● Image comparison data:
= Beginning of Section =
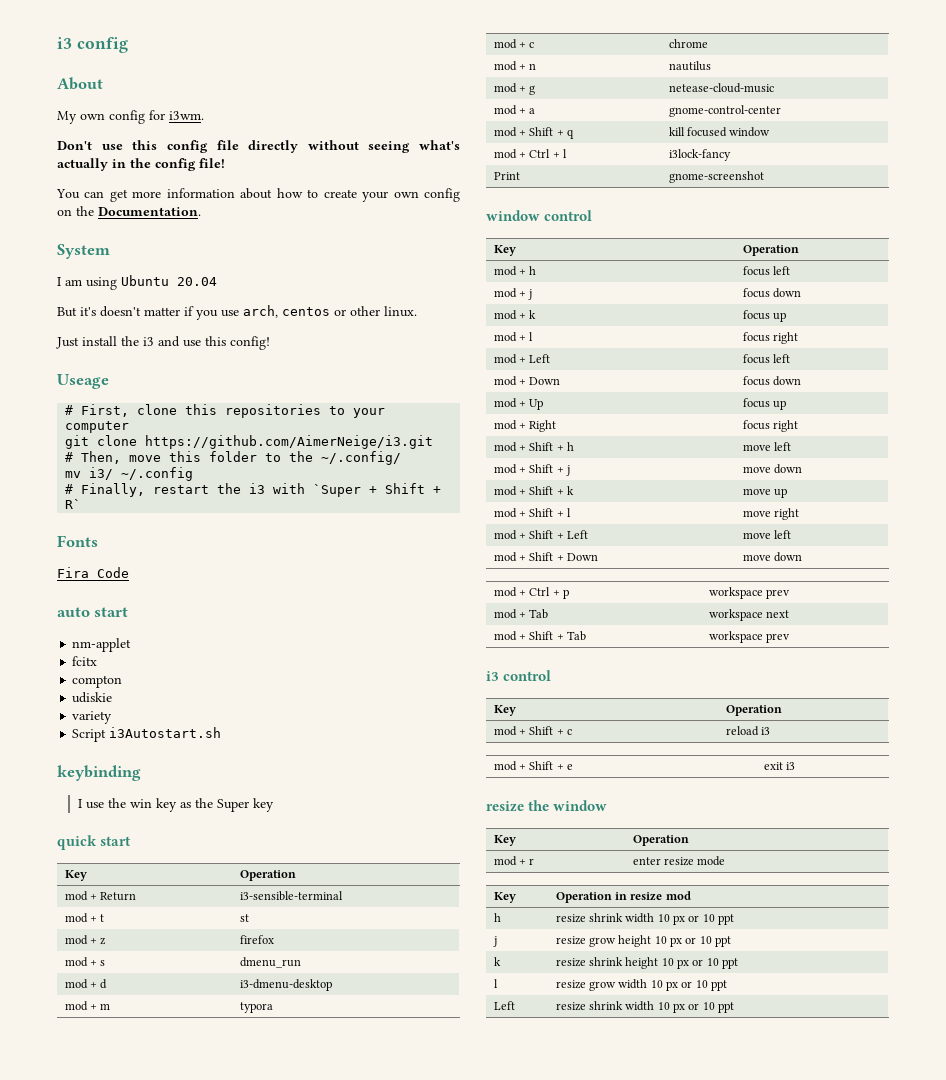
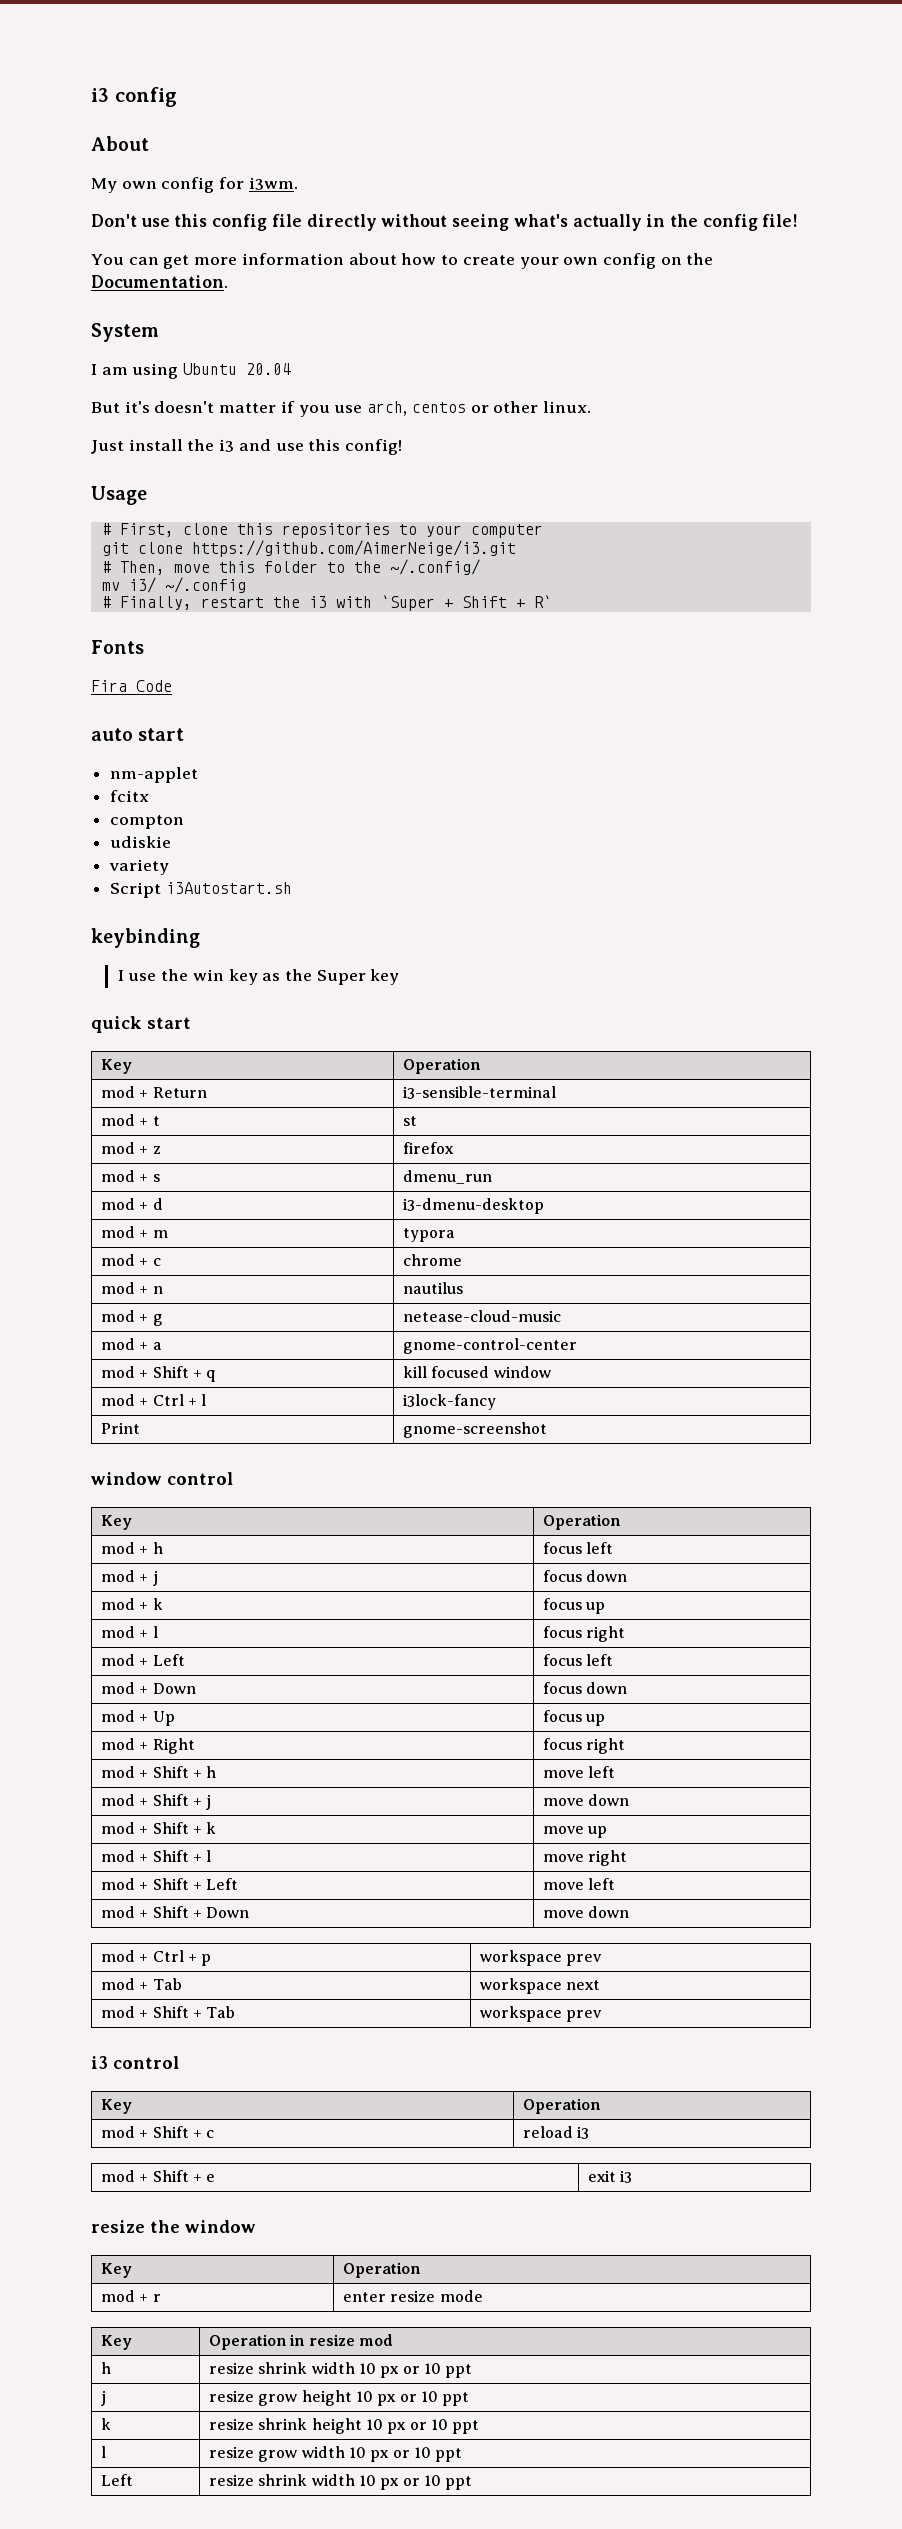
- Useage
+ Usage

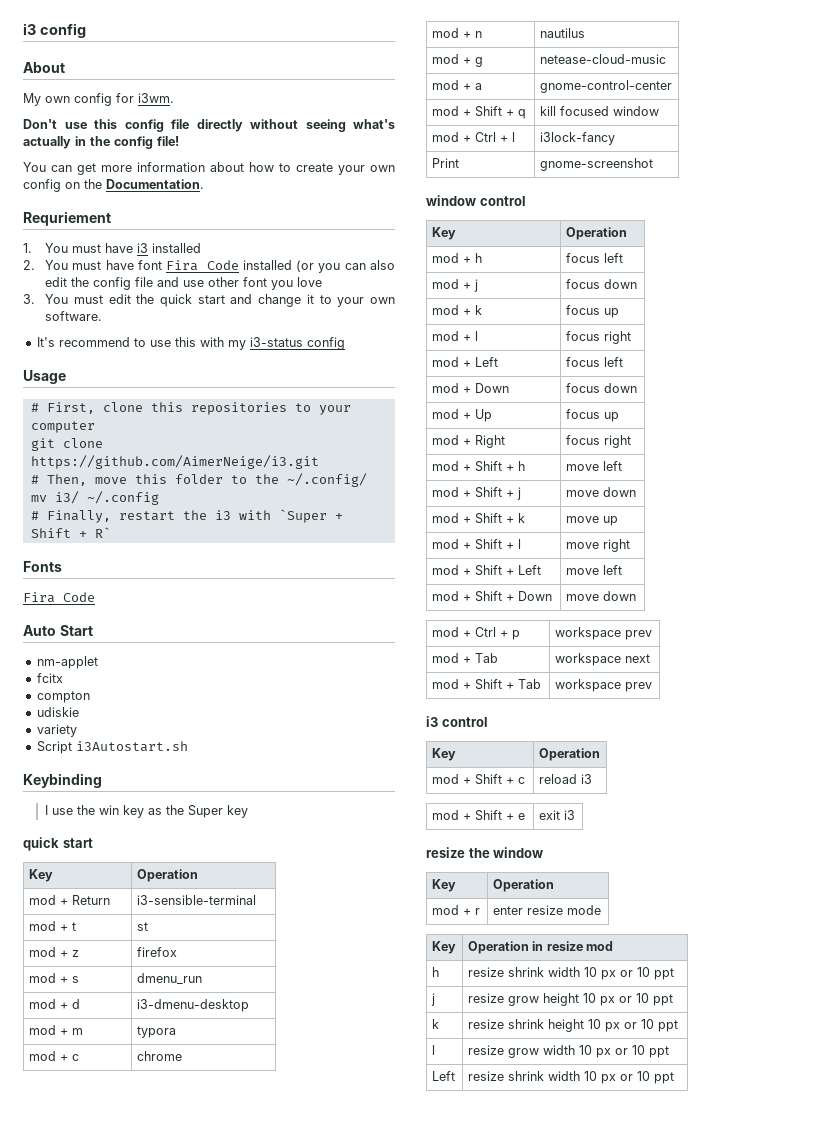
- System
- I am using Ubuntu 20.04
- But it's doesn't matter if you use arch, centos or other linux.
- Just install the i3 and use this config!
+ Requriement
+ 1. You must have i3 installed
+ 2. You must have font Fira Code installed (or you can also edit the config file and use other font you love
+ 3. You must edit the quick start and change it to your own software.
+ It's recommend to use this with my i3-status config
- auto start
+ Auto Start
- keybinding
+ Keybinding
= End of Section =
● Work order: Look above for the line containing "- I am using Ubuntu 20.04", then transcribe it and all lines after it through the last, exactly and with nothing else.

● Result for this exercise:
- I am using Ubuntu 20.04
- But it's doesn't matter if you use arch, centos or other linux.
- Just install the i3 and use this config!
+ Requriement
+ 1. You must have i3 installed
+ 2. You must have font Fira Code installed (or you can also edit the config file and use other font you love
+ 3. You must edit the quick start and change it to your own software.
+ It's recommend to use this with my i3-status config
- auto start
+ Auto Start
- keybinding
+ Keybinding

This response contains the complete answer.